Telnyx Service Disruption

Incident Report for Telnyx

Postmortem

Summary

On November 2, 2018 starting at 19:44 UTC / 14:44 CST, we experienced a disruption to the server running one instance of our telephony services. This disruption caused all calls anchored on one of our San Jose servers to be disconnected.

Telnyx has a number of High Availability mechanisms in place for the Telnyx Telephony Engine, including:

Distributed nodes where calls can be routed.
Automatic re-routing of new call attempts when node specific issues are detected, including application restarts or server crashes.
Call recovery during application restart

Telnyx currently lacks an active call recovery mechanism when the server upon which a given set of Telnyx Telephony Engine applications crashes or otherwise becomes unresponsive. This is what happened in the case of this incident.

Impact

Approximately 500 customer calls were disconnected.

Cause

The docker-engine process segfaulted at 19:44:35 UTC and recovered at 19:44:38 UTC.

Action Items

Telnyx is currently working on implementing a new High Availability mechanism that will allow for active calls to be recovered. This will require low-level changes to our Back-to-back User Agent software.
The changes will be implemented in a way such that they neither interfere with existing support features, nor affect metrics like PDD or CPT, nor require significantly more resources.

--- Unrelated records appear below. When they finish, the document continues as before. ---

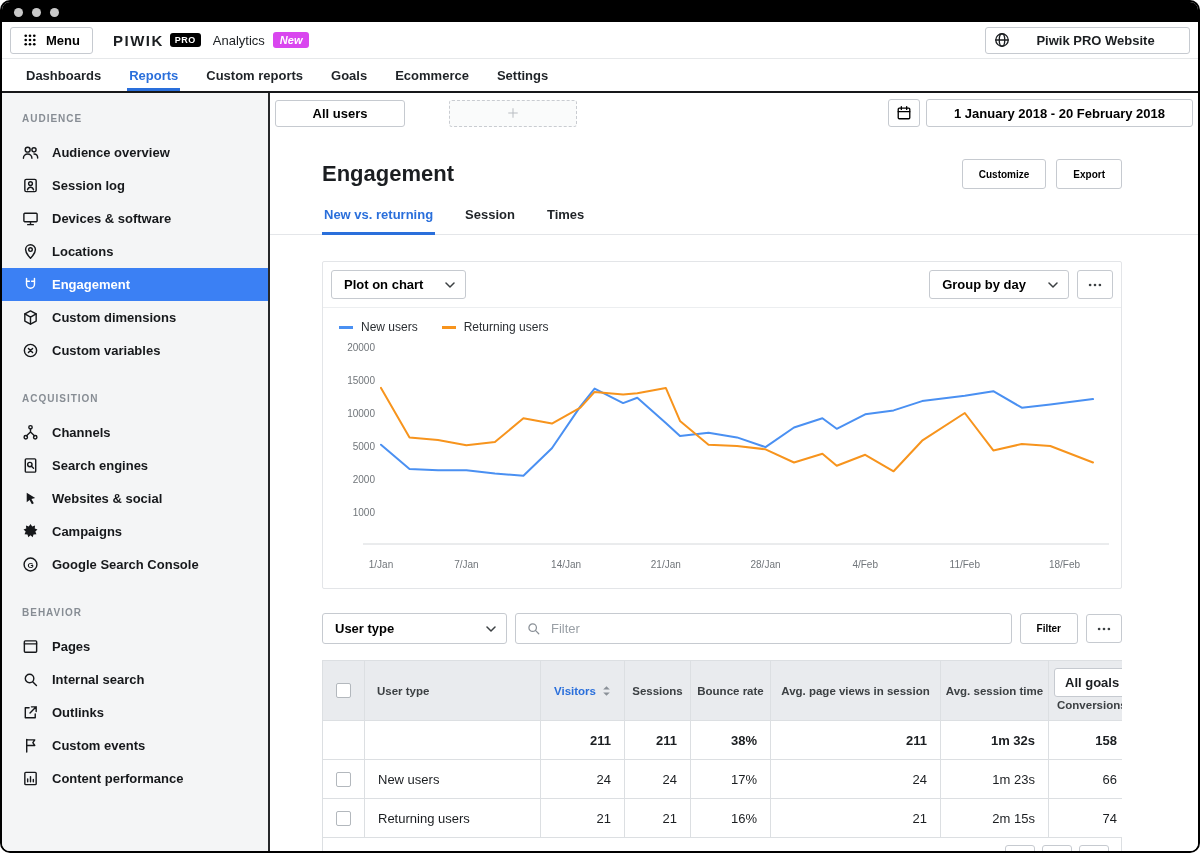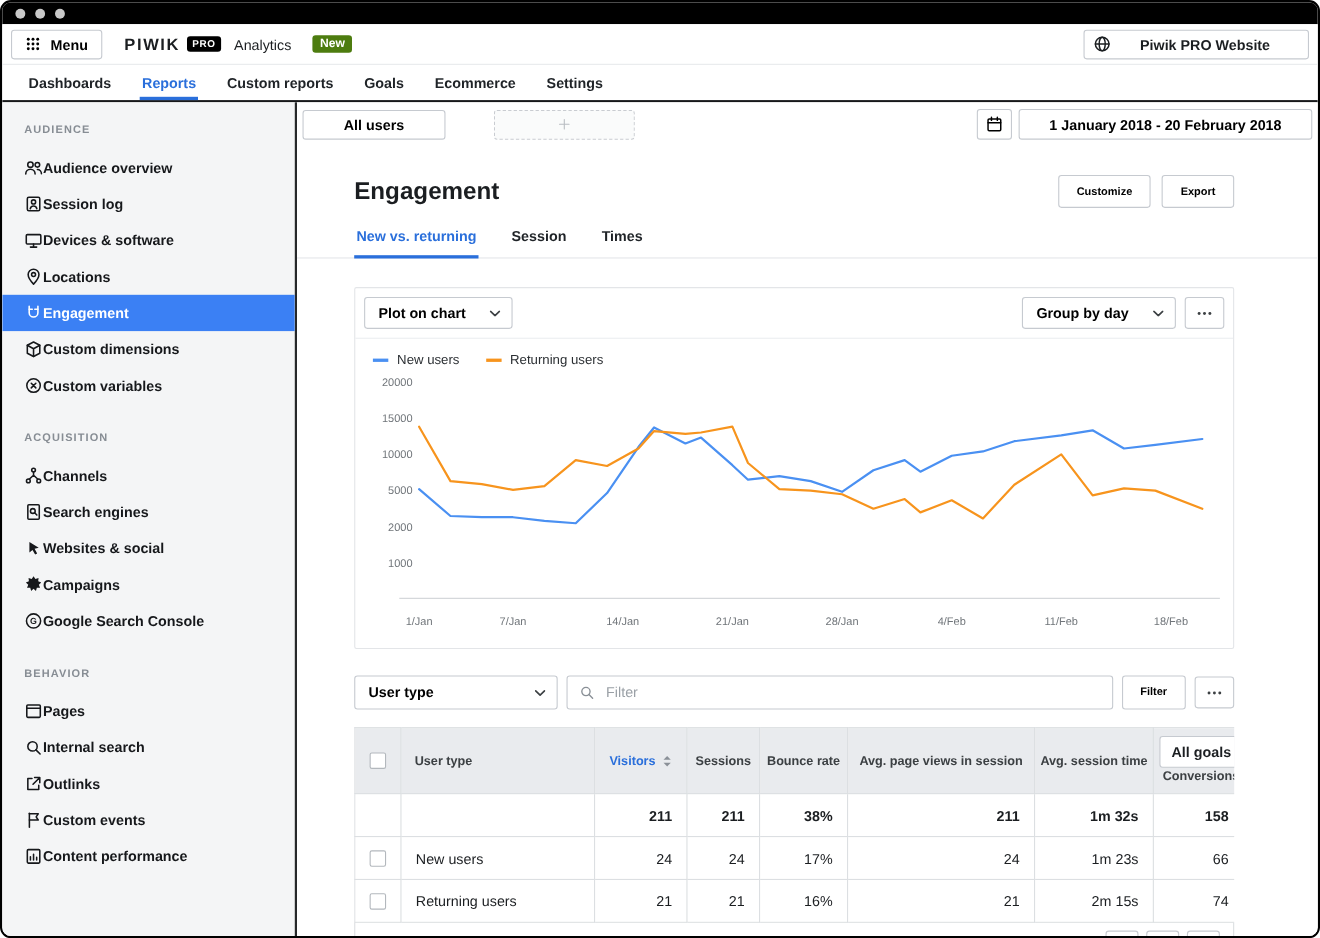--- a/index.html
+++ b/index.html
@@ -16,7 +16,7 @@
   .logo-brand { font-weight:800; letter-spacing:1.5px; font-size:15px; }
   .logo-pro { background:#000; color:#fff; font-size:9px; font-weight:700; padding:2px 5px; border-radius:3px; letter-spacing:.5px; }
   .logo-product { font-size:13px; margin-left:6px; }
-  .badge-new { background:#4d7c0f; color:#fff; font-size:11px; font-weight:700; padding:2px 7px; border-radius:3px; margin-left:13px; }
+  .badge-new { background:#d946ef; color:#fff; font-size:11px; font-weight:700; padding:2px 7px; border-radius:3px; margin-left:2px;font-style:italic; }
   .site-selector { margin-left:auto; display:flex; align-items:center; border:1px solid #c6cad0; border-radius:3px; height:27px; min-width:205px; background:#fff; cursor:pointer; }
   .globe-wrap { padding:0 8px; display:flex; align-items:center; color:#1b1e21; }
   .site-label { font-weight:700; font-size:13px; flex:1; text-align:center; padding-right:16px; }

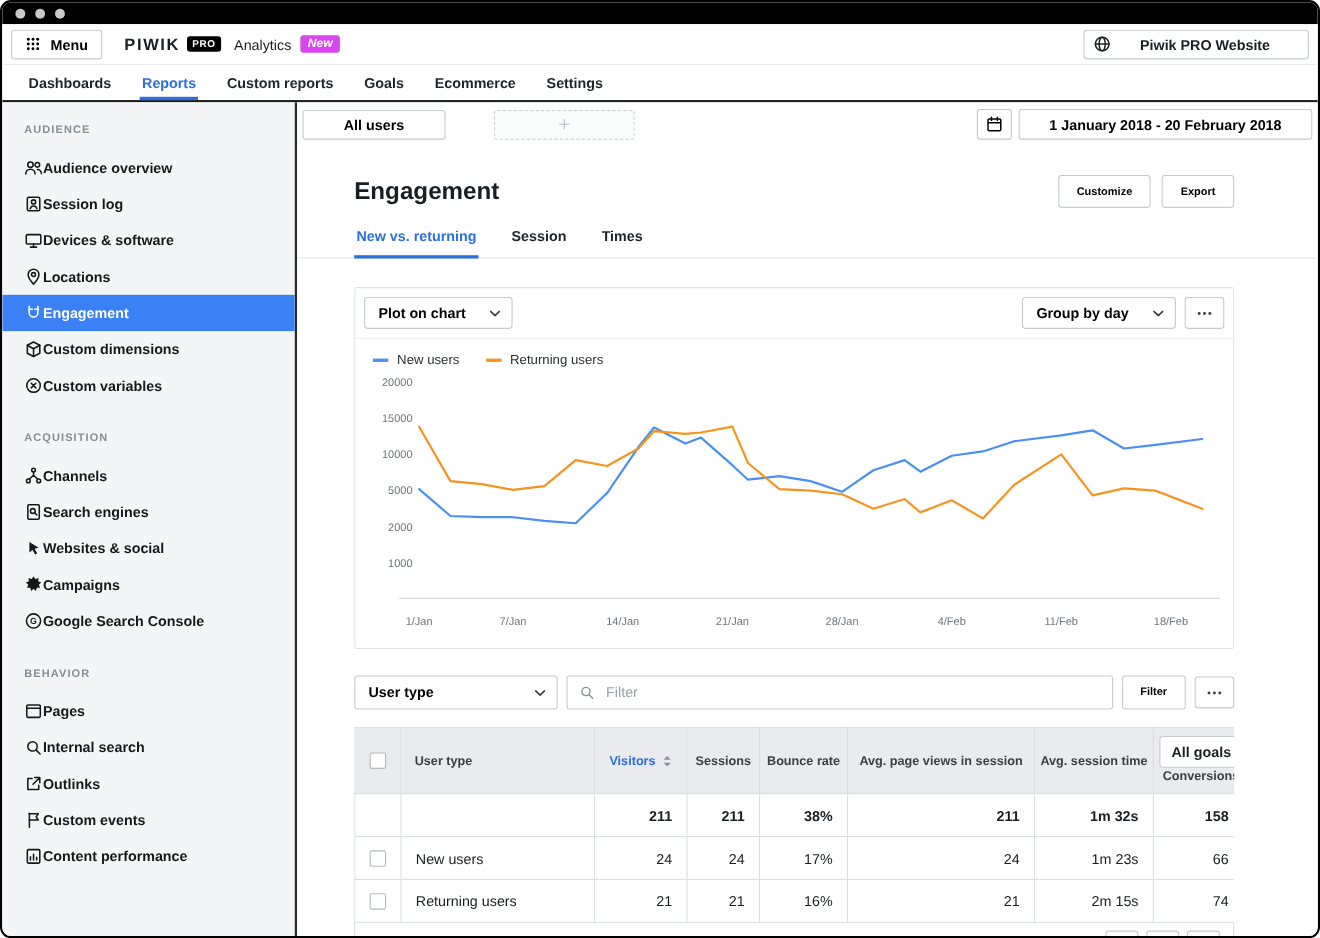--- a/index.html
+++ b/index.html
@@ -30,7 +30,7 @@
   .sidebar { width:268px; flex:0 0 268px; background:#f4f5f6; border-right:2px solid #26282a; overflow:hidden; }
   .side-section-title { font-size:10px; font-weight:700; color:#878d94; letter-spacing:1px; padding:26px 20px 12px; }
   .side-section-title:first-child { padding-top:20px; }
-  .side-item { display:flex; align-items:center; height:33px; padding:0 20px; font-size:13px; font-weight:600; color:#16181b; cursor:pointer; }
+  .side-item { display:flex; align-items:center; gap:13px; height:33px; padding:0 20px; font-size:13px; font-weight:600; color:#16181b; cursor:pointer; }
   .side-item.active { background:#3b80f4; color:#fff; }
   .icn { display:inline-flex; }
   .icn svg { width:17px; height:17px; display:block; }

Posted Nov 15, 2018 - 14:46 UTC

Resolved

The disruption has been resolved. We will provide updates on the root cause of the issue as we identify them.

Posted Nov 02, 2018 - 20:31 UTC

Monitoring

We experienced a brief disruption to our telephony services at 14:44 CT. Active calls anchored on one of our San Jose servers at that time were disconnected. Our infrastructure team is working to identify the root cause and implement a solution.

We will provide updates on the root cause of the issue as we identify them.

Posted Nov 02, 2018 - 20:27 UTC